Our certification hearing will be on the week of 20 June, 2022. For those of you unfamiliar with class actions, a certification hearing is very important, arguably more so than trial.
We had previously requested from Dr. Henry her calendar availability to provide testimony under oath. Crown argued this was premature. Our judge did not make any order respecting her calendar's availability because he said she is already required pursuant to Rule 7-2 to make herself available after certification. Further, Crown counsel reassured the court she would cooperate in providing her availability at that time.

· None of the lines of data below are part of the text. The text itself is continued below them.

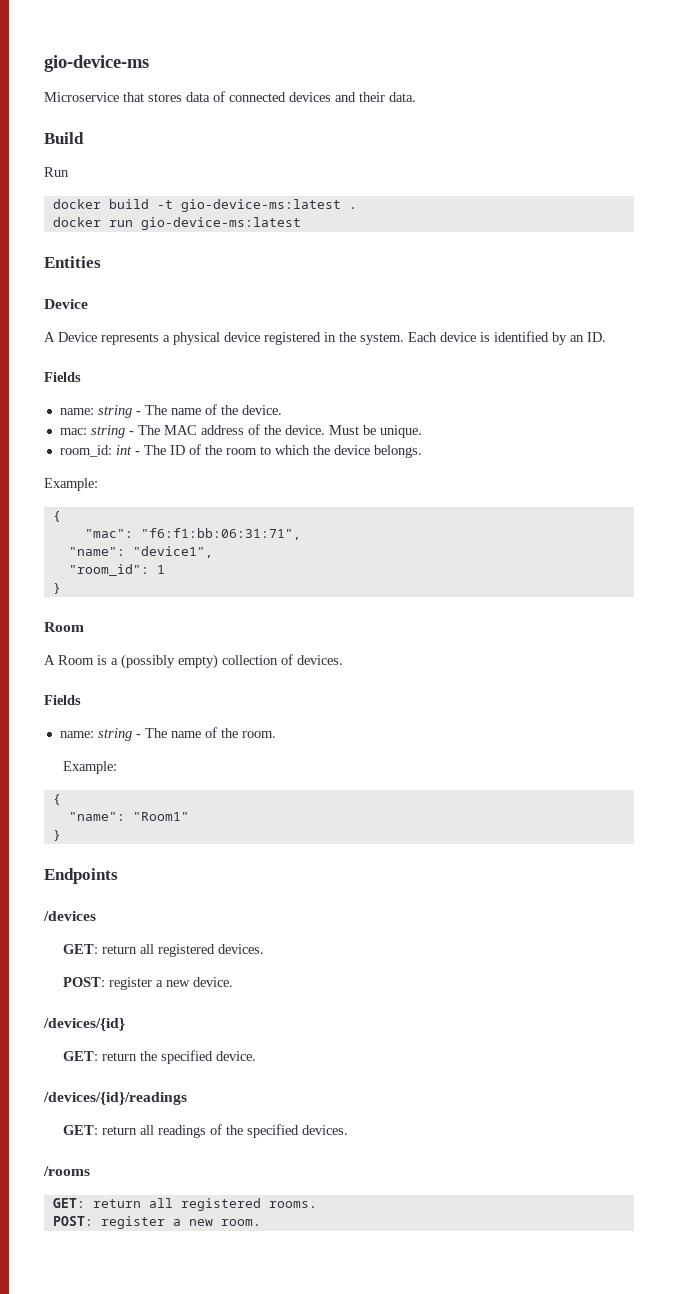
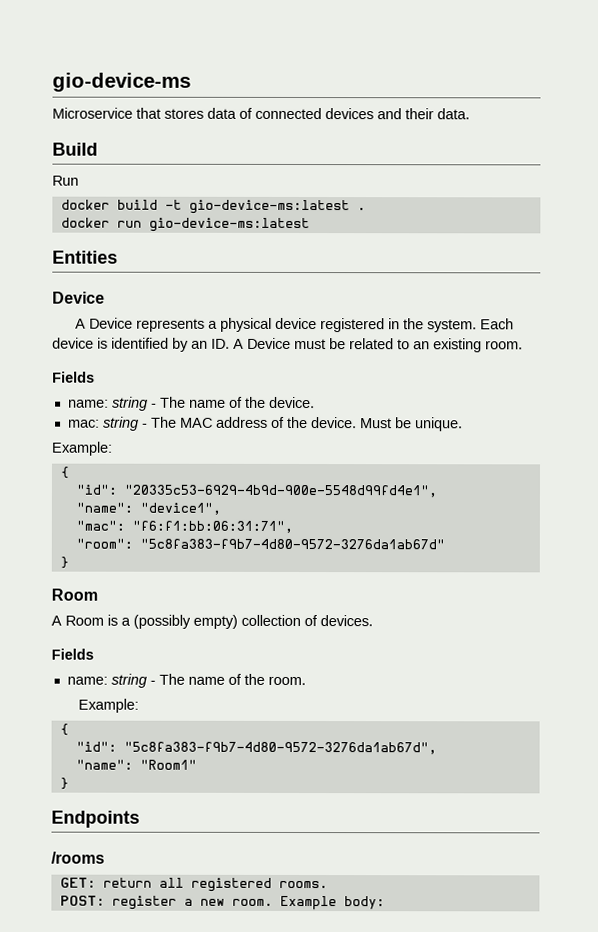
- Each device is identified by an ID.
+ Each device is identified by an ID. A Device must be related to an existing room.
  Must be unique.
- room_id: int - The ID of the room to which the device belongs.
  Example:
  {
- "mac": "f6:f1:bb:06:31:71",
+ "id": "20335c53-6929-4b9d-900e-5548d99fd4e1",
- "room_id": 1
+ "mac": "f6:f1:bb:06:31:71",
+ "room": "5c8fa383-f9b7-4d80-9572-3276da1ab67d"
+ "id": "5c8fa383-f9b7-4d80-9572-3276da1ab67d",
- /devices
- GET: return all registered devices.
- POST: register a new device.
- /devices/{id}
- GET: return the specified device.
- /devices/{id}/readings
- GET: return all readings of the specified devices.
+ Example body:

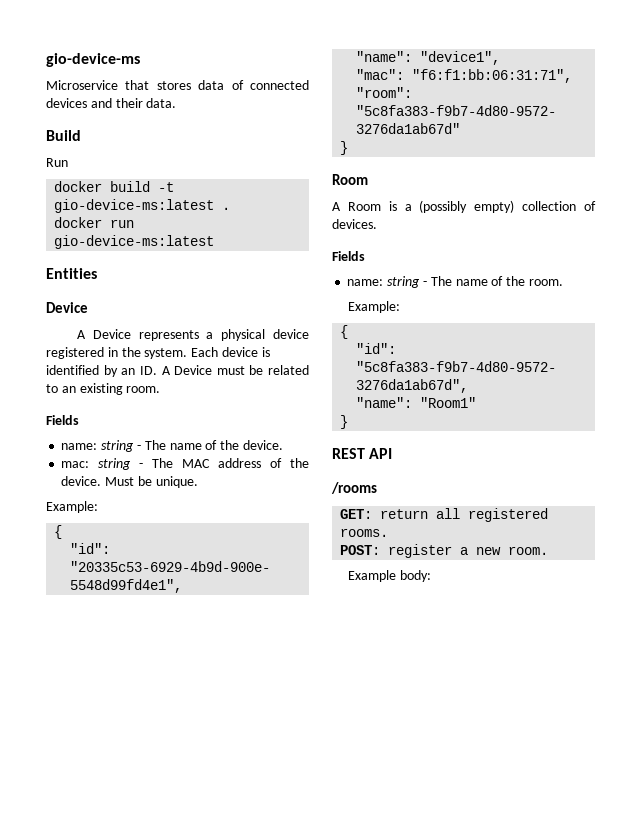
- Endpoints
+ REST API
- POST: register a new room. Example body:
+ POST: register a new room.
+ Example body:

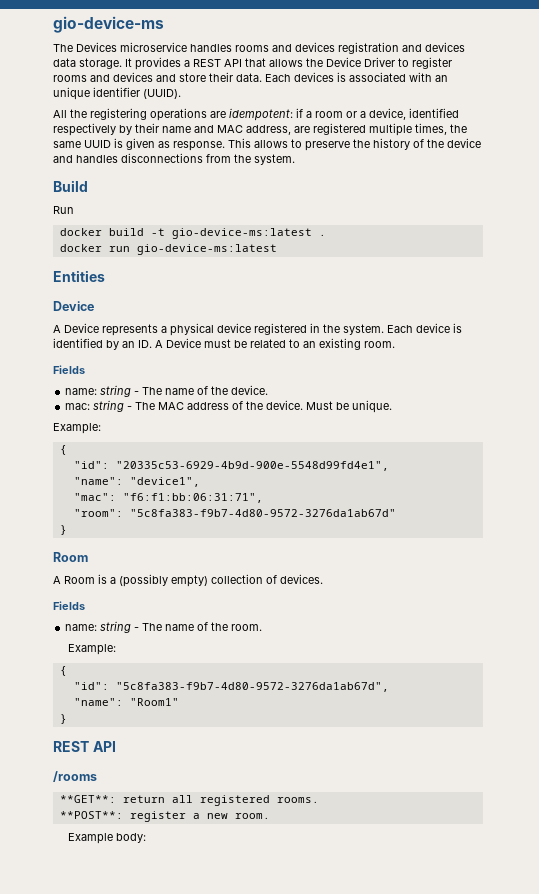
- Microservice that stores data of connected devices and their data.
+ The Devices microservice handles rooms and devices registration and devices data storage. It provides a REST API that allows the Device Driver to register rooms and devices and store their data. Each devices is associated with an unique identifier (UUID).
+ All the registering operations are idempotent: if a room or a device, identified respectively by their name and MAC address, are registered multiple times, the same UUID is given as response. This allows to preserve the history of the device and handles disconnections from the system.
- GET: return all registered rooms.
+ **GET**: return all registered rooms.
- POST: register a new room.
+ **POST**: register a new room.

Crown counsel explained to our judge that they would like more details on what the defendants are being sued for and anticipate providing a formal request (the term of art is a “demand for particulars”). Crown counsel did not initially propose a deadline on when they expected to do this.
Our judge said the Crown has been in possession of the suit since January of 2021 and should not need much time to figure out what the alleged concerns are. He ordered Crown to provide their requests to us by 25 August, 2021.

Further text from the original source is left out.